_Work item_
Find the line with "-93,7 +93,7 @@" in the records below, then please transcribe it and every later line exactly, omitting the pictures and adding nothing.

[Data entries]
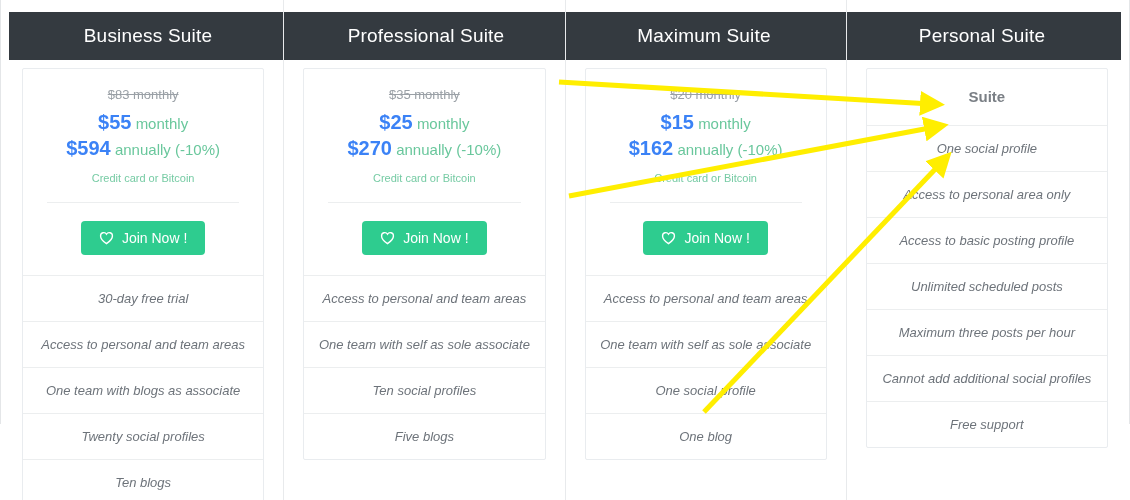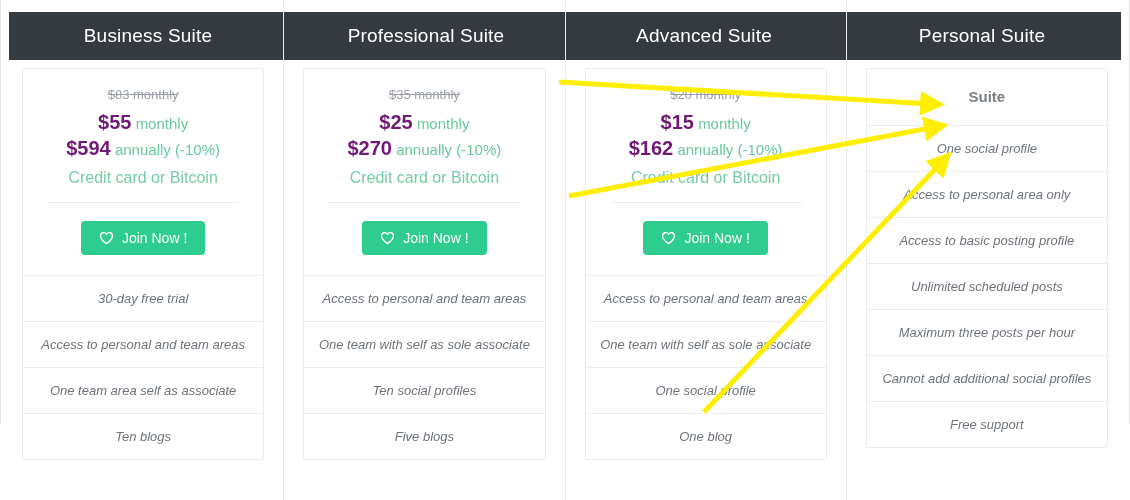--- a/index.html
+++ b/index.html
@@ -166,7 +166,7 @@
       <span>Professional Suite</span>
     </div>
     <div class="header-cell">
-      <span>Advanced Suite</span>
+      <span>Maximum Suite</span>
     </div>
     <div class="header-cell">
       <span>Personal Suite</span>

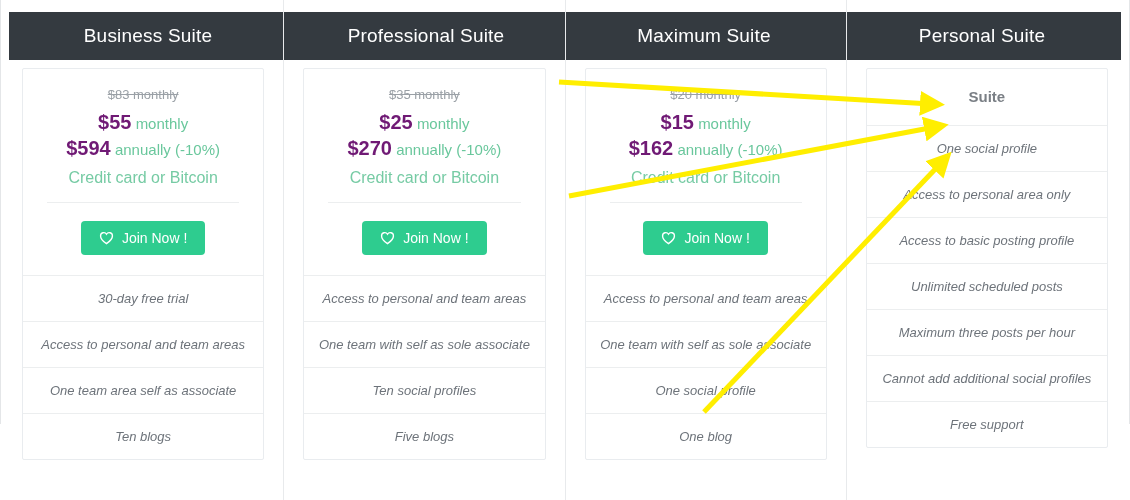--- a/index.html
+++ b/index.html
@@ -90,7 +90,7 @@
   .price-amount {
     font-size: 20px;
     font-weight: bold;
-    color: #701a75;
+    color: #3b82f6;
   }
   .price-note {
     font-size: 16px;

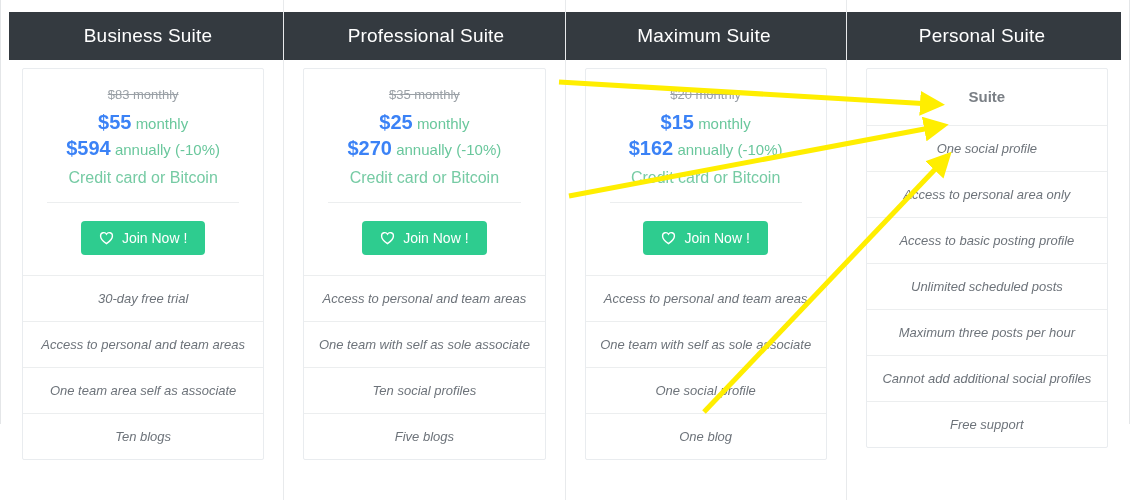--- a/index.html
+++ b/index.html
@@ -93,7 +93,7 @@
     color: #3b82f6;
   }
   .price-note {
-    font-size: 16px;
+    font-size: 11px;
     color: #76cba4;
     margin-top: 8px;
     line-height: 16px;

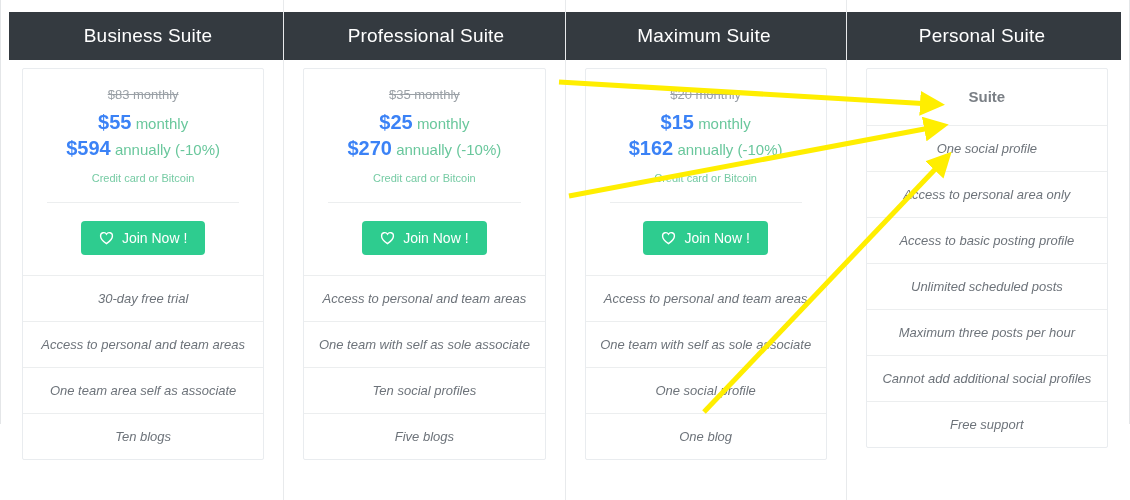--- a/index.html
+++ b/index.html
@@ -202,7 +202,7 @@
         </div>
         <div class="feature">30-day free trial</div>
         <div class="feature">Access to personal and team areas</div>
-        <div class="feature">One team area self as associate</div>
+        <div class="feature">One team with blogs as associate</div>
         <div class="feature">Ten blogs</div>
       </div>
     </div>

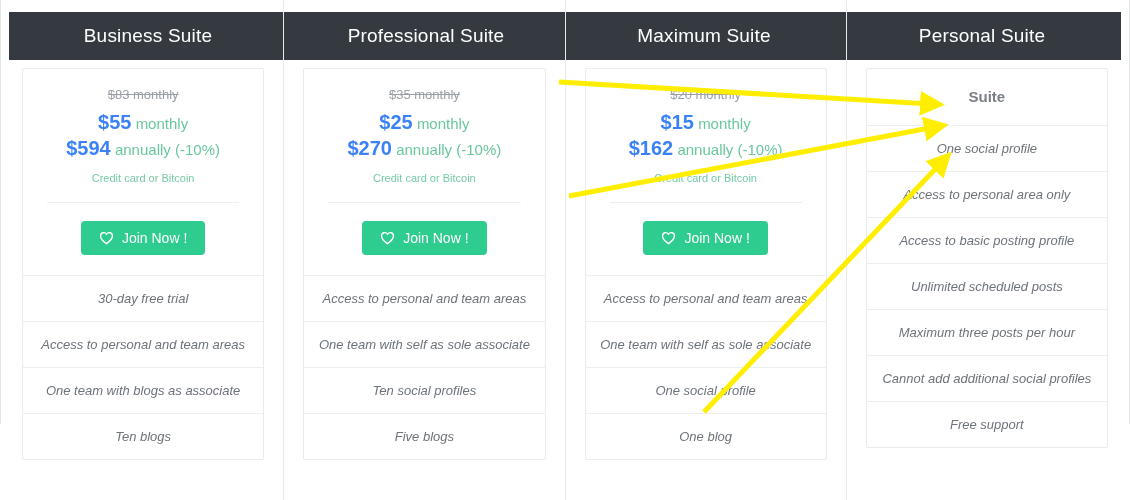--- a/index.html
+++ b/index.html
@@ -203,6 +203,7 @@
         <div class="feature">30-day free trial</div>
         <div class="feature">Access to personal and team areas</div>
         <div class="feature">One team with blogs as associate</div>
+        <div class="feature">Twenty social profiles</div>
         <div class="feature">Ten blogs</div>
       </div>
     </div>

_Finished task_
@@ -93,7 +93,7 @@
     color: #3b82f6;
   }
   .price-note {
-    font-size: 16px;
+    font-size: 11px;
     color: #76cba4;
     margin-top: 8px;
     line-height: 16px;

--- a/index.html
+++ b/index.html
@@ -202,7 +202,7 @@
         </div>
         <div class="feature">30-day free trial</div>
         <div class="feature">Access to personal and team areas</div>
-        <div class="feature">One team area self as associate</div>
+        <div class="feature">One team with blogs as associate</div>
         <div class="feature">Ten blogs</div>
       </div>
     </div>

--- a/index.html
+++ b/index.html
@@ -203,6 +203,7 @@
         <div class="feature">30-day free trial</div>
         <div class="feature">Access to personal and team areas</div>
         <div class="feature">One team with blogs as associate</div>
+        <div class="feature">Twenty social profiles</div>
         <div class="feature">Ten blogs</div>
       </div>
     </div>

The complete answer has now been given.